13 The Central Rhine Commission constitutes the central decision-making body concerning navigation on the Rhine. Its aim is to advance prosperity of navigation on the river as well as to ensure safety of navigation. It has a unique legal nature in that it not only possesses administrative and regulatory powers, but also is an optional appellate court for civil and criminal matters to which the Revised Mannheim Convention applies (‘Rhine Navigation Court’). These matters involve disputes linked to inland navigation, for example disputes resulting from collisions on the Rhine or violations of police regulations. Arts 33–40bis and 45bis–45ter Revised Mannheim Convention lay down the procedure and rules for the proceedings of the Rhine Navigation Court. The procedure has to be simple and expeditious (Art. 35). Art. 33 Revised Mannheim Convention requires the Member States to designate national courts for Rhine navigation. The parties then can choose to lodge an appeal either directly to the Rhine Navigation Court or to the competent national higher court (Art. 37). Since the entry into force of the 1963 Mannheim Convention, the Commission’s judicial function is exercised by a separate body composed of independent judges: the Chamber of Appeal of the Central Commission for the Navigation on the Rhine. Before the creation of the Chamber of Appeal, the decisions were taken by the Member States’ representatives in the General Assembly (Haak 1286–87).

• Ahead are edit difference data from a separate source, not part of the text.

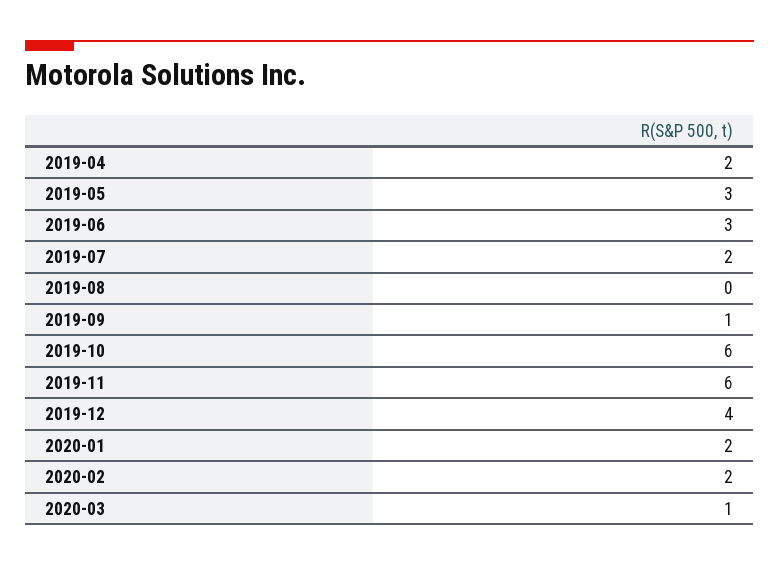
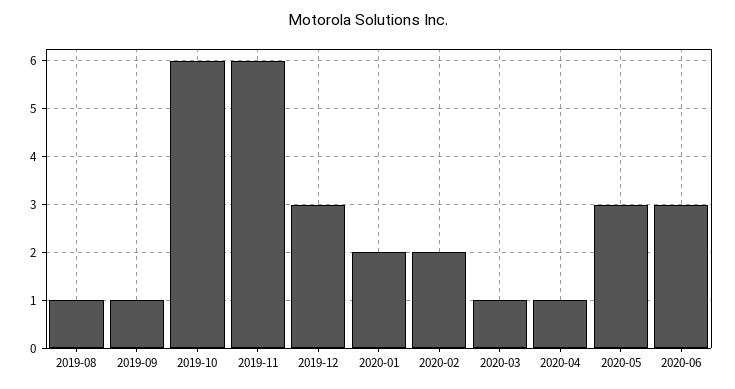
2019-04: 2 -> none
2019-05: 3 -> none
2019-06: 3 -> none
2019-07: 2 -> none
2019-08: 0 -> 1
2019-12: 4 -> 3
2020-04: none -> 1
2020-05: none -> 3
2020-06: none -> 3

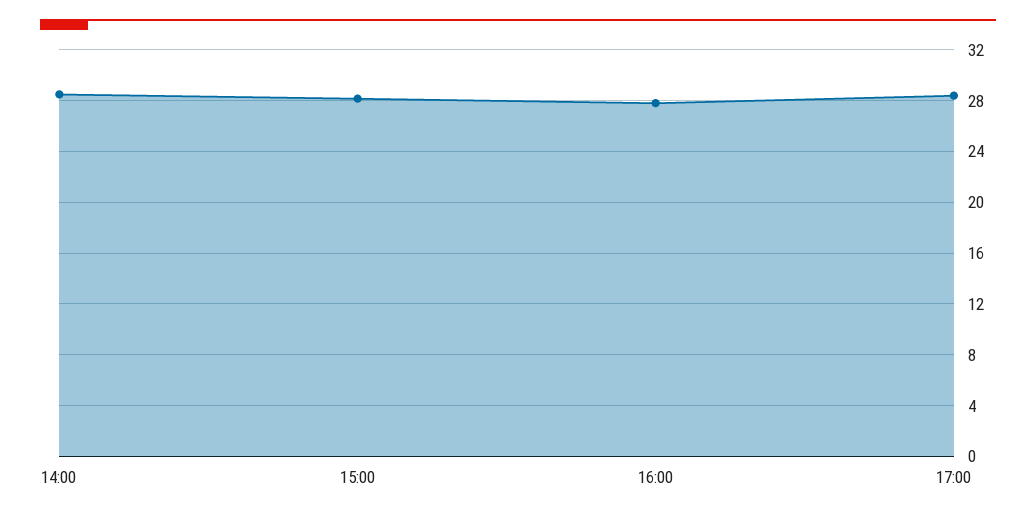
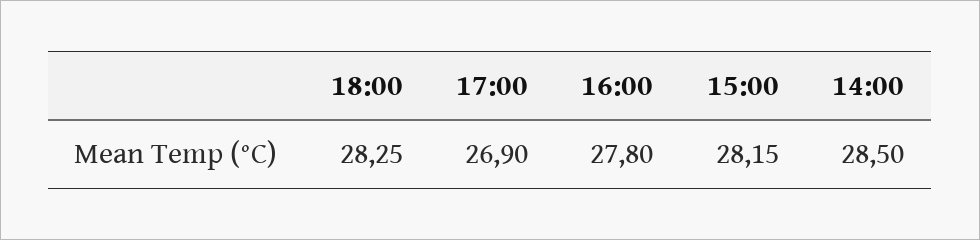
17:00: 28.5 -> 26.9
18:00: none -> 28.25

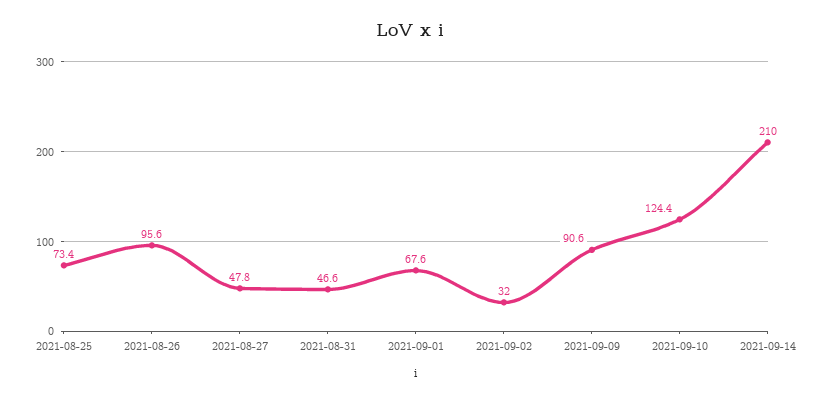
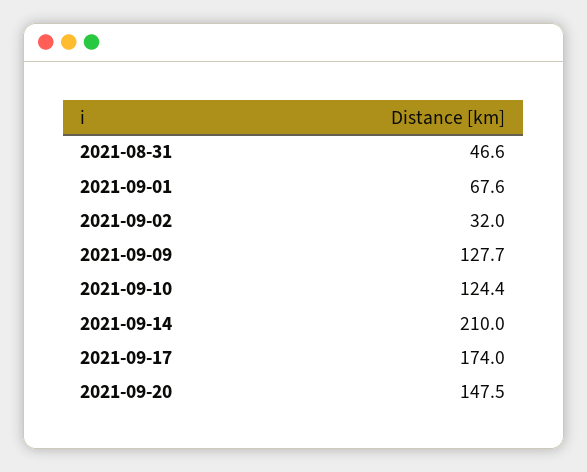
2021-08-25: 73.4 -> none
2021-08-26: 95.6 -> none
2021-08-27: 47.8 -> none
2021-09-09: 90.6 -> 127.7
2021-09-17: none -> 174
2021-09-20: none -> 147.5

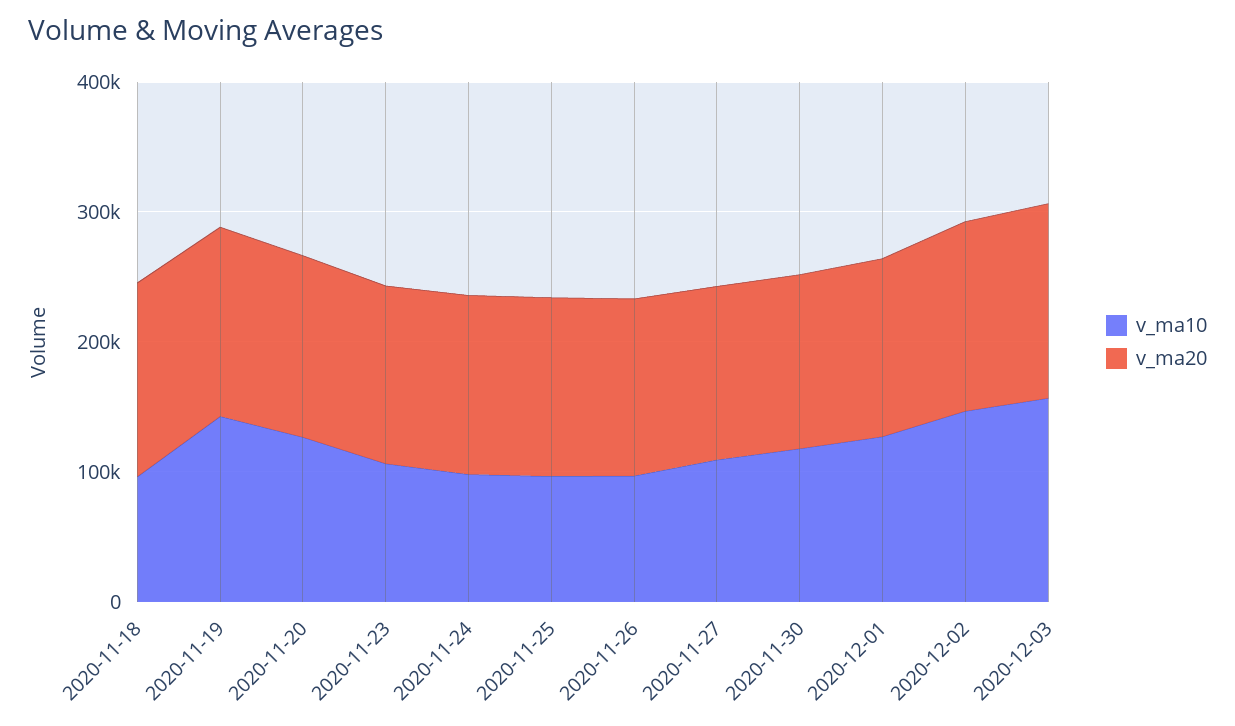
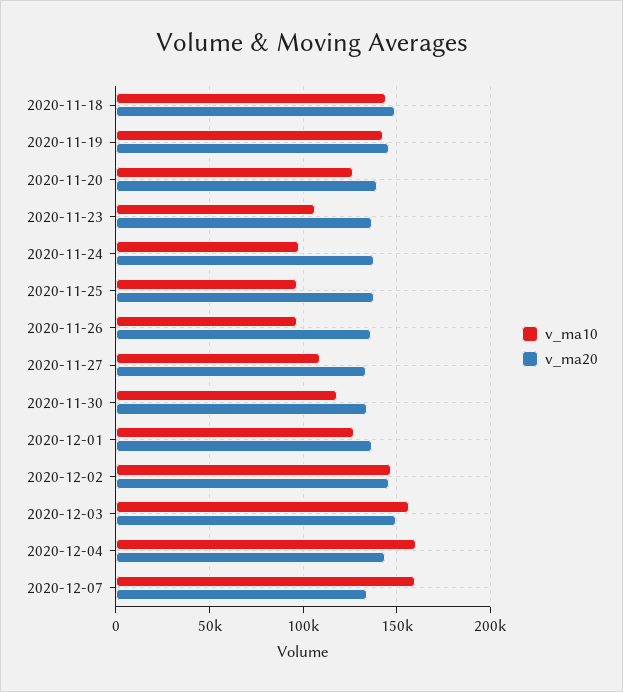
v_ma10, 2020-11-18: 100000 -> 145000
v_ma10, 2020-12-04: none -> 160000
v_ma20, 2020-12-04: none -> 145000
v_ma10, 2020-12-07: none -> 160000
v_ma20, 2020-12-07: none -> 135000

14 Apart from the judicial function, the terms of reference for the Central Rhine Commission also comprise the examination of complaints from the application of the convention as well as from the enforcement of regulations and measures (Art. 45 (1) (a) Revised Mannheim Convention). The Central Rhine Commission is further responsible for proposed amendments or additions by Member States to the Revised Mannheim Convention relating to the prosperity and advancement of the Rhine (Art. 45 (1) (b) Revised Mannheim Convention; see Woehrling 345–58).
4. European Aspects of Navigation
15 Most of the Rhine lies within the territory of EU Member States. Except for Switzerland, all Rhine riparian States are members of the EU. Therefore, membership in the EU and the Central Rhine Commission mostly overlap. Since the establishment of the EU, there have been tensions between the Rhine navigation regime and EU law. The conflict results from the fact that both legal orders claim application to the same subject matter: navigation on the Rhine. The EU Members of the Rhine riparian States have shared their competence relating to transport, which includes inland navigation, with the EU (Art. 4 (2) (g) Treaty on the Functioning of the European Union [signed 13 December 2007, entered into force 1 December 2009]; ‘TFEU’). As a result, the EU is authorized to establish binding legislation for many aspects of transport. The common policy in the field of transport is governed by Arts 90–100 TFEU. Various acts of secondary EU legislation concretize the common policy. Most notably, Council Regulation (EEC) 3921/91 of 16 December 1991 lays down the freedom to operate transports on inland waterways within the EU for non-resident carriers. Additionally, an action programme adopted in 2006 recommends integrated actions and measures to be taken for the promotion and improvement of transport on inland waterways (Communication from the Commission on the Promotion of Inland Waterway Transport ‘NAIADES’: An Integrated European Action Programme for Inland Waterway Transport COM(2006)6 final [17 January 2006]).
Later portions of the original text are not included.